= WORK REQUIRED =
Will you give the material below again, every line exactly as it is?

= THE INPUT =
▶
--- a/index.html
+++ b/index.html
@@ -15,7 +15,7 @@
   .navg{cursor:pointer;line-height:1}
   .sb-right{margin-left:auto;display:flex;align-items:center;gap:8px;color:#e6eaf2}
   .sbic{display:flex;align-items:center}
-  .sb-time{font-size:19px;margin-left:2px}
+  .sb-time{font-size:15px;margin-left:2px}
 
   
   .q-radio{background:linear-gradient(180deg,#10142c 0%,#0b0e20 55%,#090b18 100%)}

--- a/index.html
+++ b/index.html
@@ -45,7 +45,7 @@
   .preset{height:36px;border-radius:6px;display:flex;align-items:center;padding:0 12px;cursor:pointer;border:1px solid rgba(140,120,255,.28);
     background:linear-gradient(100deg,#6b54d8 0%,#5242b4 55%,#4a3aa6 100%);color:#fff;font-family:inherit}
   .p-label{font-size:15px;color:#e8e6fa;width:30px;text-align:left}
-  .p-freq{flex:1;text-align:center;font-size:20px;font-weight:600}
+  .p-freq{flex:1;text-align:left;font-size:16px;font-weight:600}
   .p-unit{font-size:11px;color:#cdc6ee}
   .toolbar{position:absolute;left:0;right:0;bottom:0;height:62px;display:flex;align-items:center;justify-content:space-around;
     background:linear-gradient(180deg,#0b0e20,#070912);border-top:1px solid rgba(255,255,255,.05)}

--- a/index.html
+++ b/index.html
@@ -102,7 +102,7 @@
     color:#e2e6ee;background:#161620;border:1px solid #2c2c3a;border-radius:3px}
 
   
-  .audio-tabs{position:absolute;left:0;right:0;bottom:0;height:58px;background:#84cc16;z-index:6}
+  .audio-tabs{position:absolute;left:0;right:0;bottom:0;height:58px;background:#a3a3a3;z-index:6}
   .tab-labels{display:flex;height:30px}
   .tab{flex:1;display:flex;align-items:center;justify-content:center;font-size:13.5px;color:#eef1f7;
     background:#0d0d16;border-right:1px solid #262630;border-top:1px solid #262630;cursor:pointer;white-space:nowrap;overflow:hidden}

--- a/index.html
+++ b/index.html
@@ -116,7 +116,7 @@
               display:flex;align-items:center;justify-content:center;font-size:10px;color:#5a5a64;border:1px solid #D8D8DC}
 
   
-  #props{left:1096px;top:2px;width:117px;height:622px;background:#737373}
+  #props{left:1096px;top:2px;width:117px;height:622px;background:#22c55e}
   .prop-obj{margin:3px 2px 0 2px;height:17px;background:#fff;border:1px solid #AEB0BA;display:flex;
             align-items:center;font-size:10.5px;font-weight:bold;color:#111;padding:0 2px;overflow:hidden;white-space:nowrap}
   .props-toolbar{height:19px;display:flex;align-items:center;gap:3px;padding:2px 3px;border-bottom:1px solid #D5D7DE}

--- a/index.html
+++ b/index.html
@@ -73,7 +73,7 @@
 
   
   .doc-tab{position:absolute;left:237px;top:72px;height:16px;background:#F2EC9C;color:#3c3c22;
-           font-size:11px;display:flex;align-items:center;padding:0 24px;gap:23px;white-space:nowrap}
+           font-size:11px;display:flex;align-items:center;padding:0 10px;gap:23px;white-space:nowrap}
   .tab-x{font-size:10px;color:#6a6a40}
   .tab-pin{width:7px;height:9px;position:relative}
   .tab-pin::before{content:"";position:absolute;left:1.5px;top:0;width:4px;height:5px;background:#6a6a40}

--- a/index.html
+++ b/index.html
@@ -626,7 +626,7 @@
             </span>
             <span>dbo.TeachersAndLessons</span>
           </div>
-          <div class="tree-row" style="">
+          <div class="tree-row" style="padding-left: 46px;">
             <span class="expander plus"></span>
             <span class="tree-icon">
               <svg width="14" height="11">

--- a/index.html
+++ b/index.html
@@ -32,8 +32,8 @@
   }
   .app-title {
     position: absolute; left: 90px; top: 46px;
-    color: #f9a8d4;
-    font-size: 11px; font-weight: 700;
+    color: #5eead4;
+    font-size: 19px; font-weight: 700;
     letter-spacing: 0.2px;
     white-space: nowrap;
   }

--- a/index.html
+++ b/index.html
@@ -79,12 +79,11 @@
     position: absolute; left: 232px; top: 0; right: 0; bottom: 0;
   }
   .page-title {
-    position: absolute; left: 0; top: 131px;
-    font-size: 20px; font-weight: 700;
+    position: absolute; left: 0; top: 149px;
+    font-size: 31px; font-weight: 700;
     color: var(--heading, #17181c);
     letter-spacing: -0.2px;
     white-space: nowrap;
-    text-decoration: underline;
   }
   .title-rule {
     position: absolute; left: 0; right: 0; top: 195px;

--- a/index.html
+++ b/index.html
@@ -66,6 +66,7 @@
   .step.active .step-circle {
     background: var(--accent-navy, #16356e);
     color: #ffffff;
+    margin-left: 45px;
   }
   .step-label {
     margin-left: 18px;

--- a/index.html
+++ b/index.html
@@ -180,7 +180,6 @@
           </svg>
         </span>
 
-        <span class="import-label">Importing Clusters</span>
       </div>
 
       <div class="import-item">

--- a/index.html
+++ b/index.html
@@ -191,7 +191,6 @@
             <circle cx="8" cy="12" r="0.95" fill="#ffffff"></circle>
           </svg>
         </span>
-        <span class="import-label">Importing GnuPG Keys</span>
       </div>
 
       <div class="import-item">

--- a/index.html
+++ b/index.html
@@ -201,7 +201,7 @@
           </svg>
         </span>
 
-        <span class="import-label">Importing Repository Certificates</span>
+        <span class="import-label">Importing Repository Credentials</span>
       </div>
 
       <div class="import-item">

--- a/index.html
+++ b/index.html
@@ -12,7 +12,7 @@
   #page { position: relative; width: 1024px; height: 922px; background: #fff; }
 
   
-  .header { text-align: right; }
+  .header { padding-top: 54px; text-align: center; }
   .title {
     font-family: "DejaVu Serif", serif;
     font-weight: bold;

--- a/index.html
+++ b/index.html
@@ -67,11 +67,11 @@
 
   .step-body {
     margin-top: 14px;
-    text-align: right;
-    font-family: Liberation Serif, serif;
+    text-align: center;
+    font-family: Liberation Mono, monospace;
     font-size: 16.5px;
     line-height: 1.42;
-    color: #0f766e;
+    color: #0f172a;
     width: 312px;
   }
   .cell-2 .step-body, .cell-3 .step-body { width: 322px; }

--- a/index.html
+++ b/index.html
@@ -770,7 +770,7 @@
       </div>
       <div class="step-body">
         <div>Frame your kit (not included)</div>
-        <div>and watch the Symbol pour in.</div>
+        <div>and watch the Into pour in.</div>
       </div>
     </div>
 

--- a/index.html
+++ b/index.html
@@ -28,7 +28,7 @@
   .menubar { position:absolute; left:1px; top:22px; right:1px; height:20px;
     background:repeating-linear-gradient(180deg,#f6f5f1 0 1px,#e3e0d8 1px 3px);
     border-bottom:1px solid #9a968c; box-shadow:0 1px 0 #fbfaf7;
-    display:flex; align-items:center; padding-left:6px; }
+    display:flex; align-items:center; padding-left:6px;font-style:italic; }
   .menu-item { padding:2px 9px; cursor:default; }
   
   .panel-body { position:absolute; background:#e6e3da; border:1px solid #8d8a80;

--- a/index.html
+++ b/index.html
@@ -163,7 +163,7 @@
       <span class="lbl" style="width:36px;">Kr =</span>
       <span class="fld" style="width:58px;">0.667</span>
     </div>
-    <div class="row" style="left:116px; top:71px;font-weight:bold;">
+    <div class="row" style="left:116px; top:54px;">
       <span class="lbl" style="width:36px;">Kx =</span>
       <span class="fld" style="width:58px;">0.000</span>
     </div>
◀
= ANSWER TO THIS EXERCISE =
--- a/index.html
+++ b/index.html
@@ -15,7 +15,7 @@
   .navg{cursor:pointer;line-height:1}
   .sb-right{margin-left:auto;display:flex;align-items:center;gap:8px;color:#e6eaf2}
   .sbic{display:flex;align-items:center}
-  .sb-time{font-size:19px;margin-left:2px}
+  .sb-time{font-size:15px;margin-left:2px}
 
   
   .q-radio{background:linear-gradient(180deg,#10142c 0%,#0b0e20 55%,#090b18 100%)}

--- a/index.html
+++ b/index.html
@@ -45,7 +45,7 @@
   .preset{height:36px;border-radius:6px;display:flex;align-items:center;padding:0 12px;cursor:pointer;border:1px solid rgba(140,120,255,.28);
     background:linear-gradient(100deg,#6b54d8 0%,#5242b4 55%,#4a3aa6 100%);color:#fff;font-family:inherit}
   .p-label{font-size:15px;color:#e8e6fa;width:30px;text-align:left}
-  .p-freq{flex:1;text-align:center;font-size:20px;font-weight:600}
+  .p-freq{flex:1;text-align:left;font-size:16px;font-weight:600}
   .p-unit{font-size:11px;color:#cdc6ee}
   .toolbar{position:absolute;left:0;right:0;bottom:0;height:62px;display:flex;align-items:center;justify-content:space-around;
     background:linear-gradient(180deg,#0b0e20,#070912);border-top:1px solid rgba(255,255,255,.05)}

--- a/index.html
+++ b/index.html
@@ -102,7 +102,7 @@
     color:#e2e6ee;background:#161620;border:1px solid #2c2c3a;border-radius:3px}
 
   
-  .audio-tabs{position:absolute;left:0;right:0;bottom:0;height:58px;background:#84cc16;z-index:6}
+  .audio-tabs{position:absolute;left:0;right:0;bottom:0;height:58px;background:#a3a3a3;z-index:6}
   .tab-labels{display:flex;height:30px}
   .tab{flex:1;display:flex;align-items:center;justify-content:center;font-size:13.5px;color:#eef1f7;
     background:#0d0d16;border-right:1px solid #262630;border-top:1px solid #262630;cursor:pointer;white-space:nowrap;overflow:hidden}

--- a/index.html
+++ b/index.html
@@ -116,7 +116,7 @@
               display:flex;align-items:center;justify-content:center;font-size:10px;color:#5a5a64;border:1px solid #D8D8DC}
 
   
-  #props{left:1096px;top:2px;width:117px;height:622px;background:#737373}
+  #props{left:1096px;top:2px;width:117px;height:622px;background:#22c55e}
   .prop-obj{margin:3px 2px 0 2px;height:17px;background:#fff;border:1px solid #AEB0BA;display:flex;
             align-items:center;font-size:10.5px;font-weight:bold;color:#111;padding:0 2px;overflow:hidden;white-space:nowrap}
   .props-toolbar{height:19px;display:flex;align-items:center;gap:3px;padding:2px 3px;border-bottom:1px solid #D5D7DE}

--- a/index.html
+++ b/index.html
@@ -73,7 +73,7 @@
 
   
   .doc-tab{position:absolute;left:237px;top:72px;height:16px;background:#F2EC9C;color:#3c3c22;
-           font-size:11px;display:flex;align-items:center;padding:0 24px;gap:23px;white-space:nowrap}
+           font-size:11px;display:flex;align-items:center;padding:0 10px;gap:23px;white-space:nowrap}
   .tab-x{font-size:10px;color:#6a6a40}
   .tab-pin{width:7px;height:9px;position:relative}
   .tab-pin::before{content:"";position:absolute;left:1.5px;top:0;width:4px;height:5px;background:#6a6a40}

--- a/index.html
+++ b/index.html
@@ -626,7 +626,7 @@
             </span>
             <span>dbo.TeachersAndLessons</span>
           </div>
-          <div class="tree-row" style="">
+          <div class="tree-row" style="padding-left: 46px;">
             <span class="expander plus"></span>
             <span class="tree-icon">
               <svg width="14" height="11">

--- a/index.html
+++ b/index.html
@@ -32,8 +32,8 @@
   }
   .app-title {
     position: absolute; left: 90px; top: 46px;
-    color: #f9a8d4;
-    font-size: 11px; font-weight: 700;
+    color: #5eead4;
+    font-size: 19px; font-weight: 700;
     letter-spacing: 0.2px;
     white-space: nowrap;
   }

--- a/index.html
+++ b/index.html
@@ -79,12 +79,11 @@
     position: absolute; left: 232px; top: 0; right: 0; bottom: 0;
   }
   .page-title {
-    position: absolute; left: 0; top: 131px;
-    font-size: 20px; font-weight: 700;
+    position: absolute; left: 0; top: 149px;
+    font-size: 31px; font-weight: 700;
     color: var(--heading, #17181c);
     letter-spacing: -0.2px;
     white-space: nowrap;
-    text-decoration: underline;
   }
   .title-rule {
     position: absolute; left: 0; right: 0; top: 195px;

--- a/index.html
+++ b/index.html
@@ -66,6 +66,7 @@
   .step.active .step-circle {
     background: var(--accent-navy, #16356e);
     color: #ffffff;
+    margin-left: 45px;
   }
   .step-label {
     margin-left: 18px;

--- a/index.html
+++ b/index.html
@@ -180,7 +180,6 @@
           </svg>
         </span>
 
-        <span class="import-label">Importing Clusters</span>
       </div>
 
       <div class="import-item">

--- a/index.html
+++ b/index.html
@@ -191,7 +191,6 @@
             <circle cx="8" cy="12" r="0.95" fill="#ffffff"></circle>
           </svg>
         </span>
-        <span class="import-label">Importing GnuPG Keys</span>
       </div>
 
       <div class="import-item">

--- a/index.html
+++ b/index.html
@@ -201,7 +201,7 @@
           </svg>
         </span>
 
-        <span class="import-label">Importing Repository Certificates</span>
+        <span class="import-label">Importing Repository Credentials</span>
       </div>
 
       <div class="import-item">

--- a/index.html
+++ b/index.html
@@ -12,7 +12,7 @@
   #page { position: relative; width: 1024px; height: 922px; background: #fff; }
 
   
-  .header { text-align: right; }
+  .header { padding-top: 54px; text-align: center; }
   .title {
     font-family: "DejaVu Serif", serif;
     font-weight: bold;

--- a/index.html
+++ b/index.html
@@ -67,11 +67,11 @@
 
   .step-body {
     margin-top: 14px;
-    text-align: right;
-    font-family: Liberation Serif, serif;
+    text-align: center;
+    font-family: Liberation Mono, monospace;
     font-size: 16.5px;
     line-height: 1.42;
-    color: #0f766e;
+    color: #0f172a;
     width: 312px;
   }
   .cell-2 .step-body, .cell-3 .step-body { width: 322px; }

--- a/index.html
+++ b/index.html
@@ -770,7 +770,7 @@
       </div>
       <div class="step-body">
         <div>Frame your kit (not included)</div>
-        <div>and watch the Symbol pour in.</div>
+        <div>and watch the Into pour in.</div>
       </div>
     </div>
 

--- a/index.html
+++ b/index.html
@@ -28,7 +28,7 @@
   .menubar { position:absolute; left:1px; top:22px; right:1px; height:20px;
     background:repeating-linear-gradient(180deg,#f6f5f1 0 1px,#e3e0d8 1px 3px);
     border-bottom:1px solid #9a968c; box-shadow:0 1px 0 #fbfaf7;
-    display:flex; align-items:center; padding-left:6px; }
+    display:flex; align-items:center; padding-left:6px;font-style:italic; }
   .menu-item { padding:2px 9px; cursor:default; }
   
   .panel-body { position:absolute; background:#e6e3da; border:1px solid #8d8a80;

--- a/index.html
+++ b/index.html
@@ -163,7 +163,7 @@
       <span class="lbl" style="width:36px;">Kr =</span>
       <span class="fld" style="width:58px;">0.667</span>
     </div>
-    <div class="row" style="left:116px; top:71px;font-weight:bold;">
+    <div class="row" style="left:116px; top:54px;">
       <span class="lbl" style="width:36px;">Kx =</span>
       <span class="fld" style="width:58px;">0.000</span>
     </div>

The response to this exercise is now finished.